The 12 inch silencer length is about as short as can be really quiet. So a silent gun can not be much less than about 14 inches barrel length, and whatever length for the bolt mechanism and whatever length the stock is. Most end up a tad over 2 ft long overall. Pistols end up the same less the stock length. 22 revolvers cannot be silenced very well because the gasses exiting the gap in front of the cylinder are about 10,000 or more psi, and make a fierce noise.
So now you have more info on 22 silencers than most folks have who are making them commercially.
To really top it off, you can glue a cheap laser to the silencer tube, after pointing it so it shines where the bullet hits, say at 25 yards. Put it on top, and it will be about .7 inch above bore, and be close enough to just point and shoot up to 25 yards, on small game, in dim light. How to do that was in another post.

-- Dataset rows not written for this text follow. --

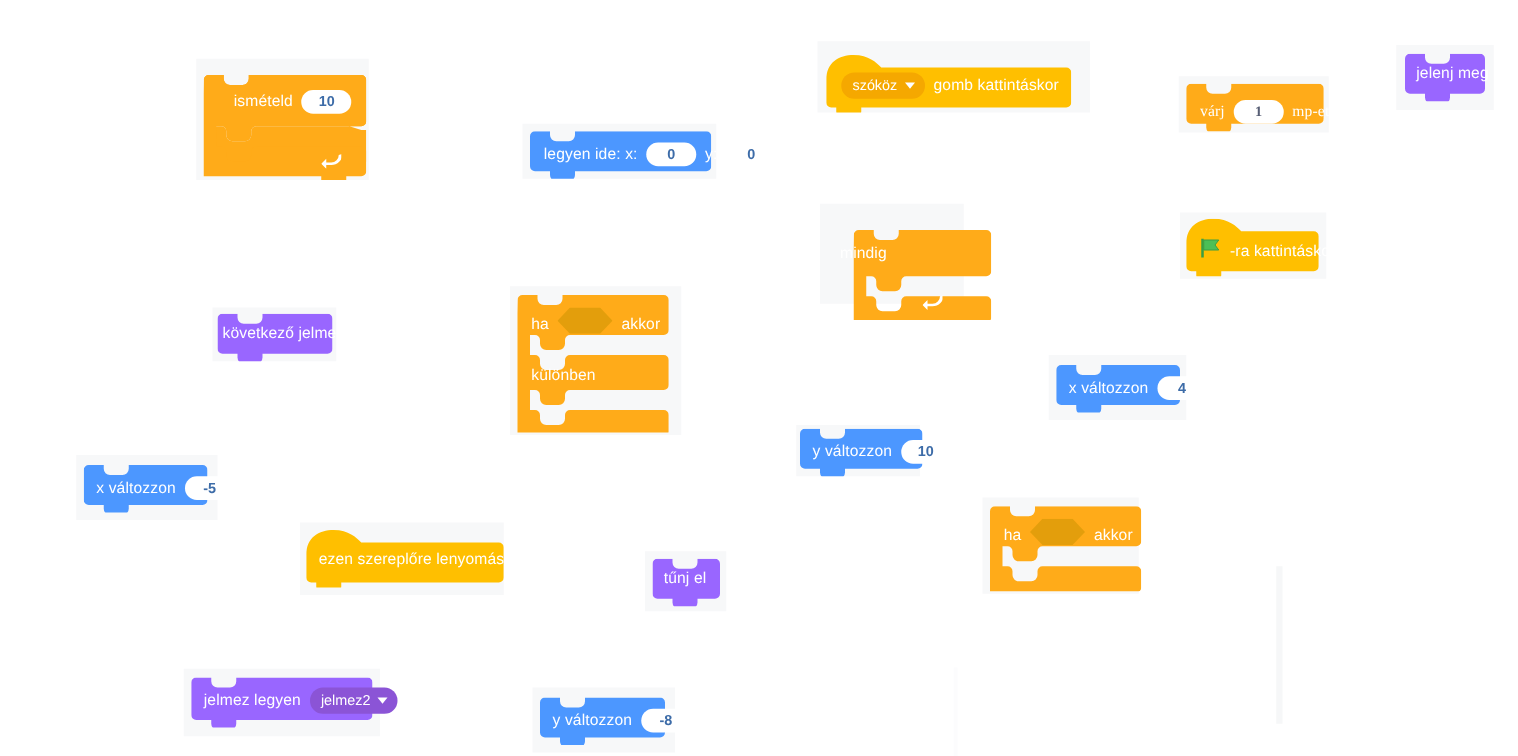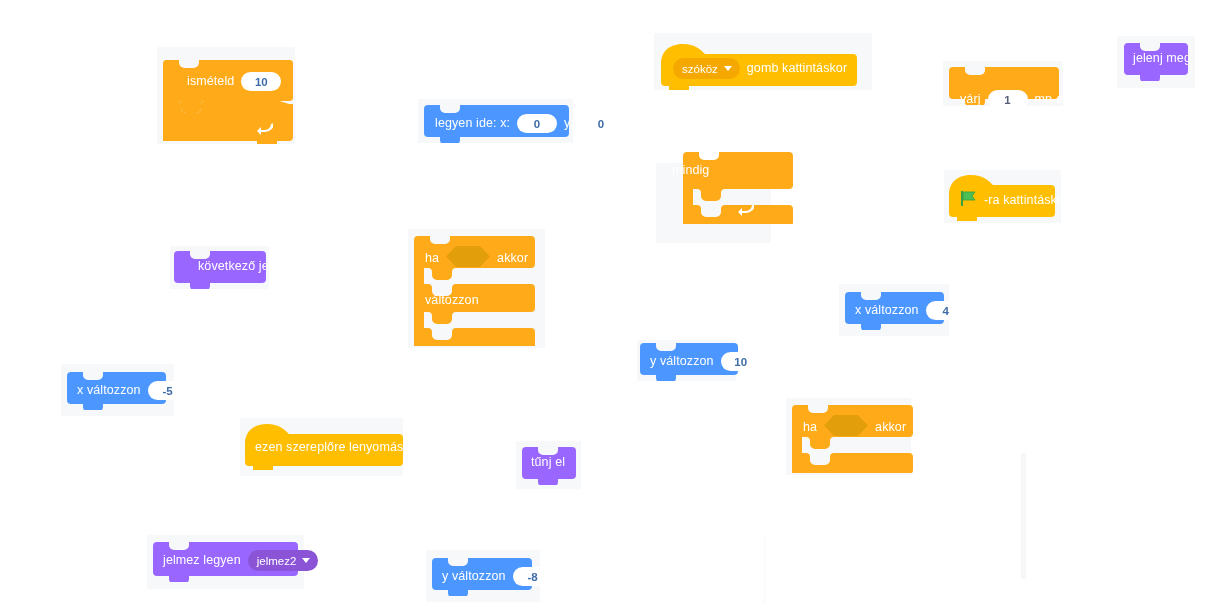--- a/index.html
+++ b/index.html
@@ -103,7 +103,7 @@
     <svg width="110" height="38" viewBox="0 0 110 38">
       <path d="M0 4 a4 4 0 0 1 4-4 h12 v3 a5 5 0 0 0 5 5 h10 a5 5 0 0 0 5-5 v-3 h70 a4 4 0 0 1 4 4 v24 a4 4 0 0 1 -4 4 h-70 v3 a5 5 0 0 1 -5 5 h-10 a5 5 0 0 1 -5-5 v-3 h-12 a4 4 0 0 1 -4-4 Z" fill="#ffab19"></path>
     </svg>
-    <div class="row" style="left:11px;top:23px;">
+    <div class="row" style="left:11px;top:13px;font-family:Liberation Serif, serif;">
       <span class="lbl">várj</span>
       <span class="oval dark">1</span>
       <span class="lbl">mp-et</span>

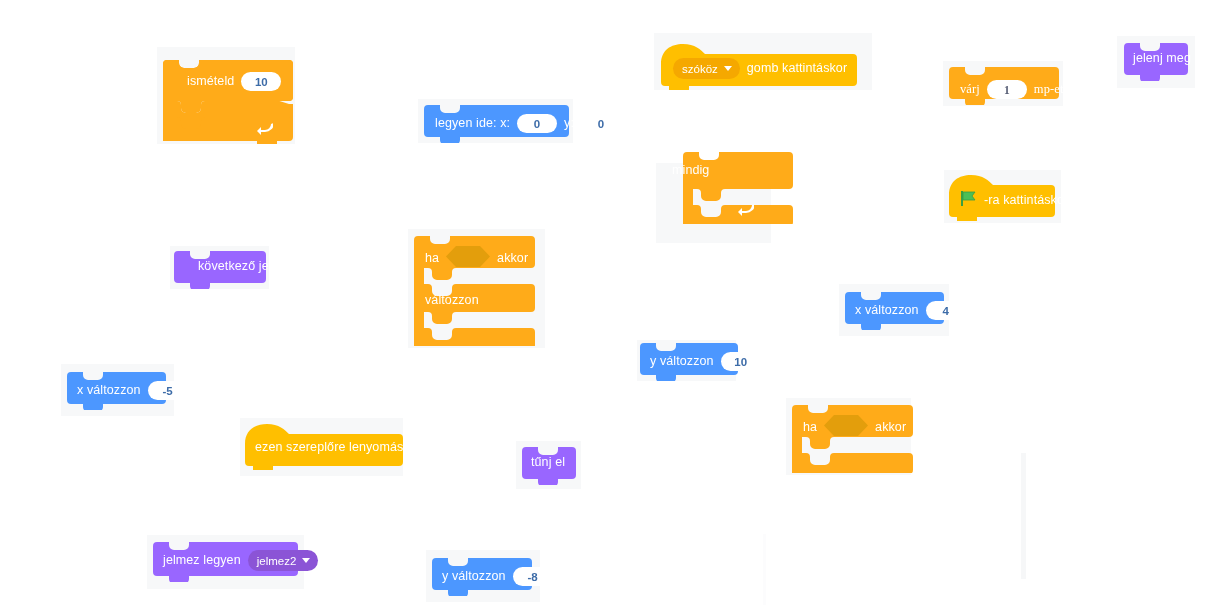--- a/index.html
+++ b/index.html
@@ -119,7 +119,7 @@
     </div>
   </div>
 
-  <div class="blk" style="left:660px;top:152px;width:110px;height:88px;padding-left:23px;">
+  <div class="blk" style="left:660px;top:184px;width:110px;height:88px;padding-left:23px;">
     <svg width="110" height="72" viewBox="0 0 110 72">
       <path d="M0 4 a4 4 0 0 1 4-4 h12 v3 a5 5 0 0 0 5 5 h10 a5 5 0 0 0 5-5 v-3 h70 a4 4 0 0 1 4 4 v29 a4 4 0 0 1 -4 4 h-64 a4 4 0 0 0 -4 4 v3 a5 5 0 0 1 -5 5 h-10 a5 5 0 0 1 -5 -5 v-3 a4 4 0 0 0 -4 -4 h-4 v16 h4 a4 4 0 0 1 4 4 v3 a5 5 0 0 0 5 5 h10 a5 5 0 0 0 5-5 v-3 a4 4 0 0 1 4-4 h64 a4 4 0 0 1 4 4 v13 a4 4 0 0 1 -4 4 h-106 a4 4 0 0 1 -4 -4 Z" fill="#ffab19"></path>
     </svg>

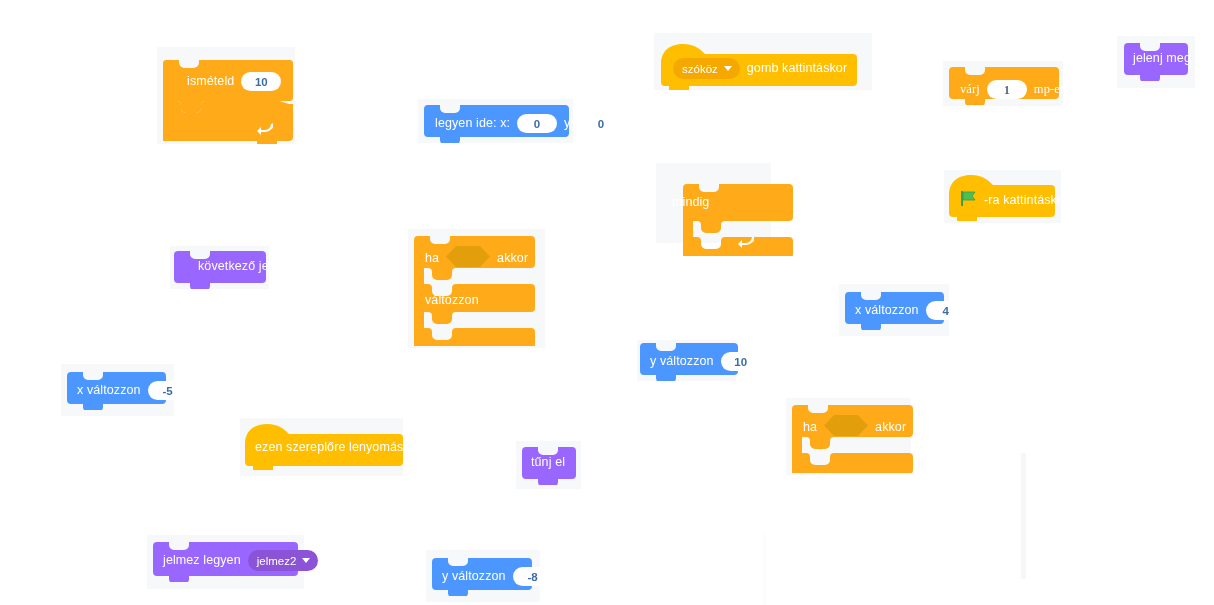--- a/index.html
+++ b/index.html
@@ -170,7 +170,7 @@
     <svg width="92" height="38" viewBox="0 0 92 38">
       <path d="M0 4 a4 4 0 0 1 4-4 h12 v3 a5 5 0 0 0 5 5 h10 a5 5 0 0 0 5-5 v-3 h52 a4 4 0 0 1 4 4 v24 a4 4 0 0 1 -4 4 h-52 v3 a5 5 0 0 1 -5 5 h-10 a5 5 0 0 1 -5-5 v-3 h-12 a4 4 0 0 1 -4-4 Z" fill="#9966ff"></path>
     </svg>
-    <div class="row" style="left:24px;top:9px;">
+    <div class="row" style="left:4px;top:9px;">
       <span class="lbl">következő jelmez</span>
     </div>
   </div>

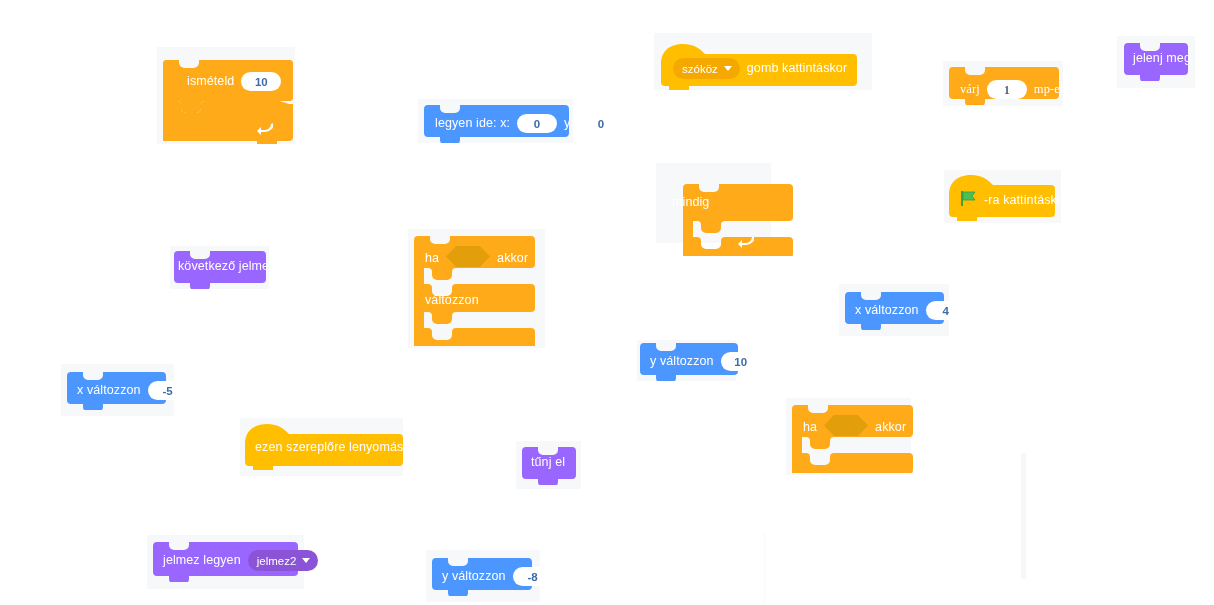--- a/index.html
+++ b/index.html
@@ -162,7 +162,7 @@
       <span class="lbl">akkor</span>
     </div>
     <div class="row" style="left:11px;top:58px;">
-      <span class="lbl">változzon</span>
+      <span class="lbl">különben</span>
     </div>
   </div>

If you use night vision, the ONLY way you can aim the gun is to use a laser, unless you have a night vision scope mounted on the gun. Hard to walk at night using a scope NV to see
where you are going.
Scope NV sight means more bucks for helmet NV to walk with. It's easier to laser the weapon, and NV the helmet only. Use IR lasers from old CD players if you have the patience to use the lenses that come with it to make it into a spot projecting laser. They are not very visible to eyes without NV, even looking right into them. The spot they project is
invisible to eyes, as are they from the side. The spot has to pretty well shine into the eyeball to see them from a distance. Those are 730 nm lasers. The cheap 670 red lasers
have sold at big lots recently for $3 each. They can work as is on 22lr for the recoil is trivial. They require internal work to use on larger guns.